**Data excerpts:**

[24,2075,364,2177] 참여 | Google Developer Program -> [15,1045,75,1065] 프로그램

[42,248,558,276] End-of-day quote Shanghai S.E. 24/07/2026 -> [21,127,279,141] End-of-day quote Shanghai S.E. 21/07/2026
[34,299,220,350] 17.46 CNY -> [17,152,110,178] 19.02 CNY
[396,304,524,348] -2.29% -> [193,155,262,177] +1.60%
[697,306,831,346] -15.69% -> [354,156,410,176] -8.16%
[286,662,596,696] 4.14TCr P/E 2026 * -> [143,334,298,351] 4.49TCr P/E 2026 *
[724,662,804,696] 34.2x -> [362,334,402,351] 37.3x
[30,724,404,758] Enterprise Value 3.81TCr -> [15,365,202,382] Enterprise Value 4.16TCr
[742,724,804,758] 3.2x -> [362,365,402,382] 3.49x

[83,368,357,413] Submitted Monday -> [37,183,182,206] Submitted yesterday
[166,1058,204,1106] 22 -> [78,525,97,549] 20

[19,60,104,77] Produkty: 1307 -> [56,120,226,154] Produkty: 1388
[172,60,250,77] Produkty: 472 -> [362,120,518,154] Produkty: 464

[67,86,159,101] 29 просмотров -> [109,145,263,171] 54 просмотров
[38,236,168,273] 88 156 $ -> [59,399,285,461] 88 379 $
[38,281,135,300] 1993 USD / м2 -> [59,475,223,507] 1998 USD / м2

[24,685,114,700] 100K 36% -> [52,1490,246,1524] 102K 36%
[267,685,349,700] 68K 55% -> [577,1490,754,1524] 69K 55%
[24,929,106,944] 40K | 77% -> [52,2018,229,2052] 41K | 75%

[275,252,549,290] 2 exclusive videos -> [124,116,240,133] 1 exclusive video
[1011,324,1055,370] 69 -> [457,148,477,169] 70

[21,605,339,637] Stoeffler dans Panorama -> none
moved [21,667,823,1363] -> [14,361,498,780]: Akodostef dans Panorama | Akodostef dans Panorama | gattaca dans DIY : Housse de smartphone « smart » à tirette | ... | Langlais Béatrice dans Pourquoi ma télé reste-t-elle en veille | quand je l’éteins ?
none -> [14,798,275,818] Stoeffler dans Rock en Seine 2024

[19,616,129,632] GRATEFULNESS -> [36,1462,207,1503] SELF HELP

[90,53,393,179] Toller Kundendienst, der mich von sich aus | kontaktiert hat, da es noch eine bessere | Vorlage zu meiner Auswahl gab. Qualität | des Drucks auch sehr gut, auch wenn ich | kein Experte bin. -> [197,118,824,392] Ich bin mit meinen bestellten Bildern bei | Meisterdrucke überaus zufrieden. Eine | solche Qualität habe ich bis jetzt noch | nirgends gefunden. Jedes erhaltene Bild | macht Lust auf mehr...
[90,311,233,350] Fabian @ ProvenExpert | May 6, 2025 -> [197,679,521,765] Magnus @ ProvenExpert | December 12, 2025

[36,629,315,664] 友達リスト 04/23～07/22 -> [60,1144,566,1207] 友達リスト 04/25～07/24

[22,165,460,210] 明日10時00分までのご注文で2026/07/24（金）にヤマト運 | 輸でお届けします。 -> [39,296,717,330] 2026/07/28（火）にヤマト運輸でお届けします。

**Your goal:** Retype exactly the lines above, from the one with "none -> [14,798,275,818]" through the one with "[19,616,129,632] GRATEFULNESS ->", inclusive.

**Solution:**
none -> [14,798,275,818] Stoeffler dans Rock en Seine 2024

[19,616,129,632] GRATEFULNESS -> [36,1462,207,1503] SELF HELP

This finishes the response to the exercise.